4. Il ressort du compte rendu de visionnage qu'un chroniqueur de l'émission, réagissant à des propos tenus par un médecin au sujet du traitement réservé aux personnes non vaccinées contre la covid-19, a notamment déclaré : « On ne peut pas faire un parallèle entre la condition des non vaccinés et la conditions des juifs, si c'est ce que vous voulez me faire dire, ça, c'est pas ce qu'il dit non plus, il dit qu'il faut faire attention à la ségrégation hygiéniste, parce que dans la ségrégation hygiéniste, on a connu ça sous le nazisme, notamment, où ils cherchaient l'homme parfait, l'homme sain, l'homme sans, sans poux et et sans sans contaminant, rappelez-vous quand même que quand le ghetto de Varsovie a été créé en 1940 c'était un, c'était un lieu de contaminants, euh mi, un lieu de contaminés. C'était d'abord un lieu hygiéniste. », ajoutant « Oui le ghetto c'était ça, c'était un lieu hygiéniste c'était un lieu qui était fait pour préserver du typhus. Et donc naturellement on s'arrête, la comparaison, s'arrête là, on ne peut pas aller beaucoup plus loin que ça, mais malgré tout, cette ségrégation qui s'est installée, au nom d'un hygiénisme d'Etat, est tout à fait totalitaire. » ;

5. Or, il y a consensus au sein de la communauté scientifique pour considérer que les raisons sanitaires mises en avant par l'Allemagne nazie pour justifier la création du ghetto de Varsovie en octobre 1940 étaient un prétexte visant au regroupement des juifs, première étape de leur extermination ;

6. Dès lors, l'éditeur ne peut être regardé comme ayant fait preuve d'honnêteté et de rigueur dans la présentation et le traitement de l'information.
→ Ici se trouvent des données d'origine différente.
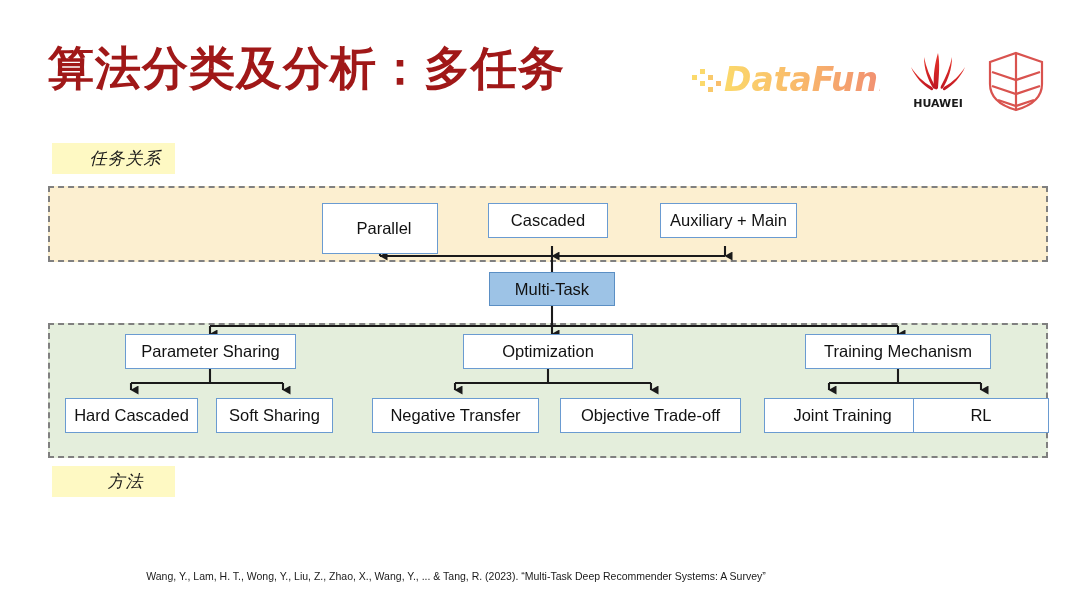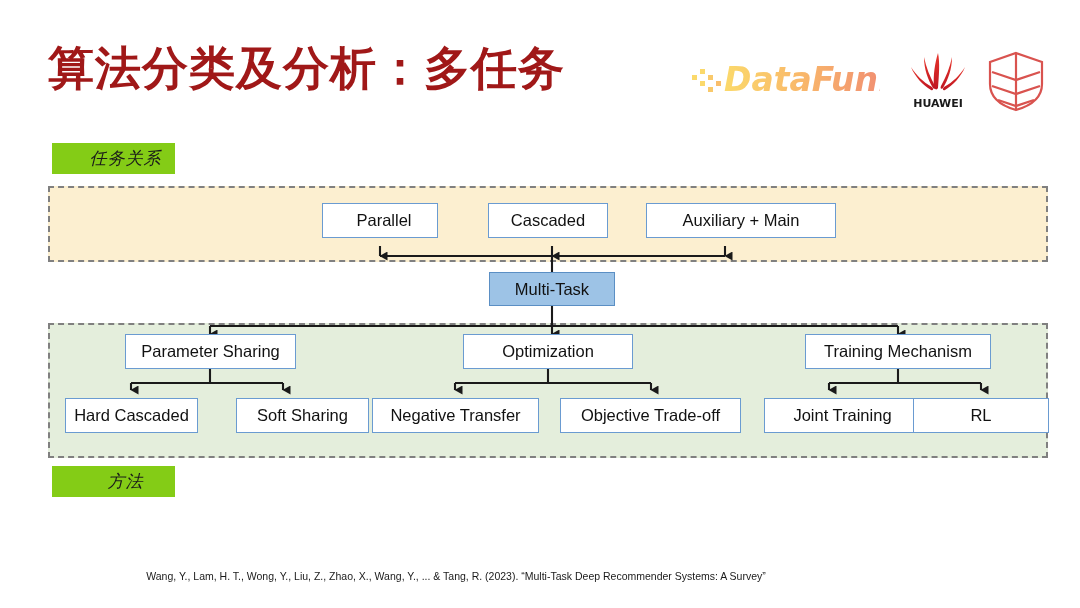"任务关系" .zone-label { background: #84cc16 -> #fef9c3 }
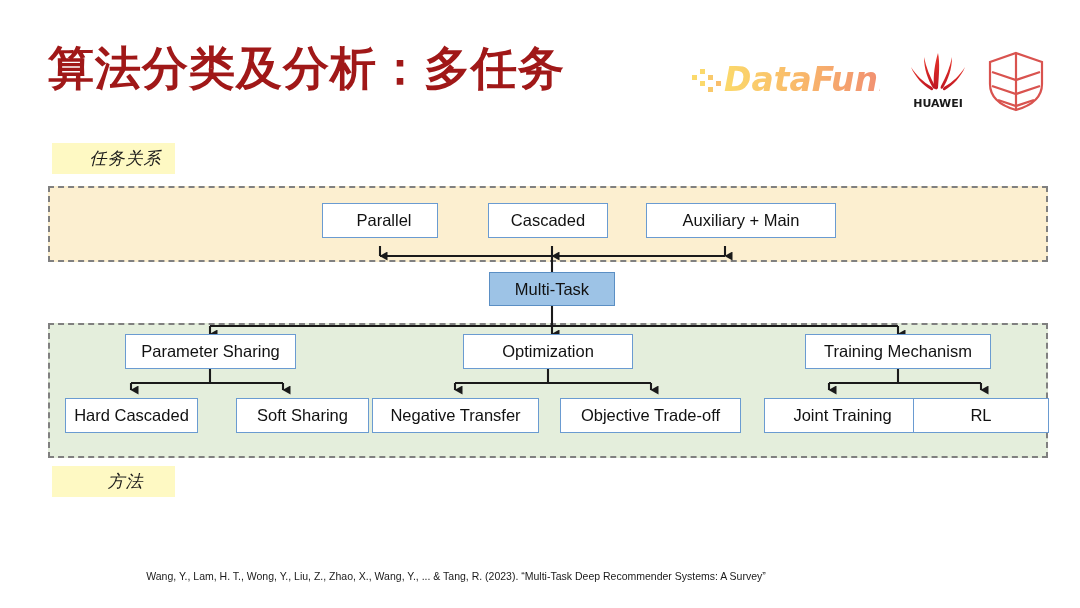"Parallel" #n-parallel { height: 35px -> 51px }
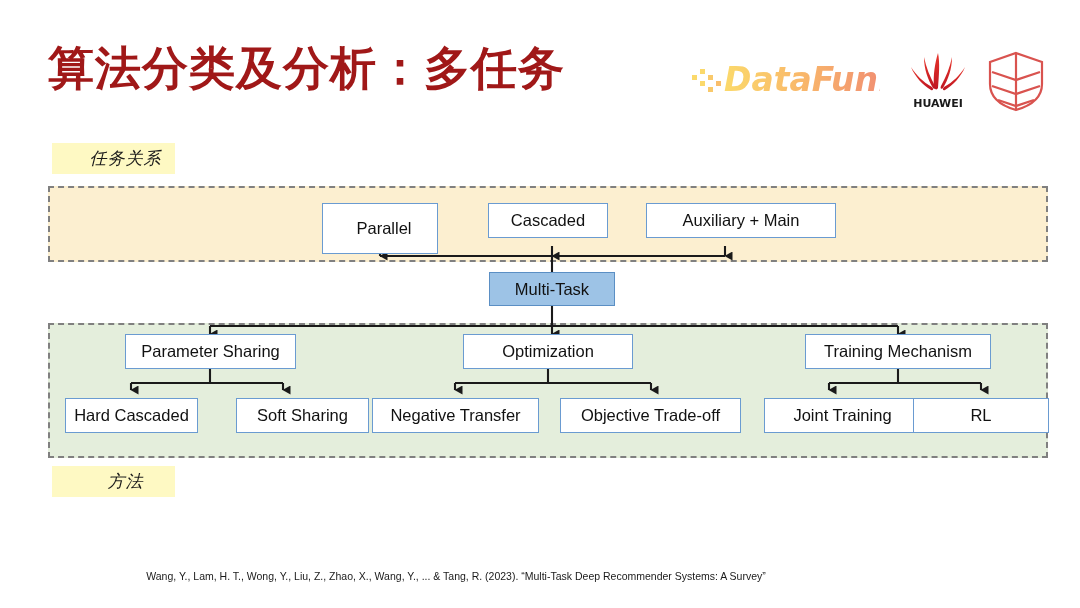"Auxiliary + Main" #n-auxmain { left: 646px -> 660px; width: 190px -> 137px }
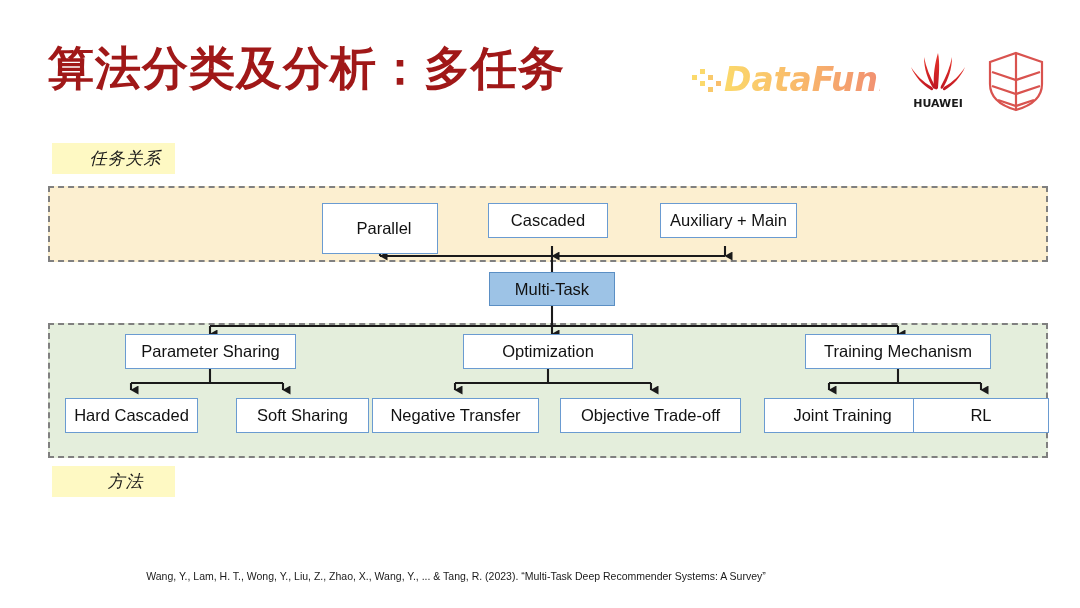"Soft Sharing" #n-softshare { margin-left: 20px -> none; width: 133px -> 117px }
Il a ainsi méconnu les stipulations de l'article 2-3-7 de sa convention et les dispositions de l'article 1er de la délibération du 18 avril 2018, auxquelles il renvoie ;

En ce qui concerne l'obligation de maîtrise de l'antenne :

7. Il ressort également du compte rendu de visionnage que les propos du chroniqueur n'ont suscité aucune réaction de la part des personnes présentes en plateau durant la séquence, ce qui caractérise un défaut de maîtrise de l'antenne, constitutif d'un manquement aux stipulations de l'article 2-2-1 de la convention ;

8. Il résulte de ce qui précède qu'il y a lieu de mettre en demeure la Société d'exploitation d'un service d'information (S.E.S.I.) de se conformer, à l'avenir, d'une part, aux stipulations précitées de l'article 2-3-7 de la convention du 27 novembre 2019 ainsi qu'aux dispositions de l'article 1er de la délibération n° 2018-11 du 18 avril 2018 du Conseil supérieur de l'audiovisuel relative à l'honnêteté et à l'indépendance de l'information et des programmes qui y concourent et d'autre part, à l'article 2-2-1 de cette même convention ;

Après en avoir délibéré,

Décide :

Article 1

La Société d'exploitation d'un service d'information (S.E.S.I.) est mise en demeure de se conformer à l'avenir, en ce qui concerne le service de télévision « Cnews », d'une part, aux stipulations précitées de l'article 2-3-7 de la convention du 27 novembre 2019 ainsi qu'aux dispositions de l'article 1er de la délibération n° 2018-11 du 18 avril 2018 du Conseil supérieur de l'audiovisuel relative à l'honnêteté et à l'indépendance de l'information et des programmes qui y concourent et, d'autre part, à l'article 2-2-1 de cette même convention.

Article 2

La présente décision sera notifiée à la Société d'exploitation d'un service d'information (S.E.S.I.) et publiée au Journal officiel de la République française.

Fait à Paris, le 10 mai 2022.

Pour l'Autorité de régulation de la communication audiovisuelle et numérique :
Le président,
R.-O. Maistre

 

Décision n° 2022-289 du 10 mai 2022 mettant en demeure la Société d'exploitation d'un service d'information (S.E.S.I.)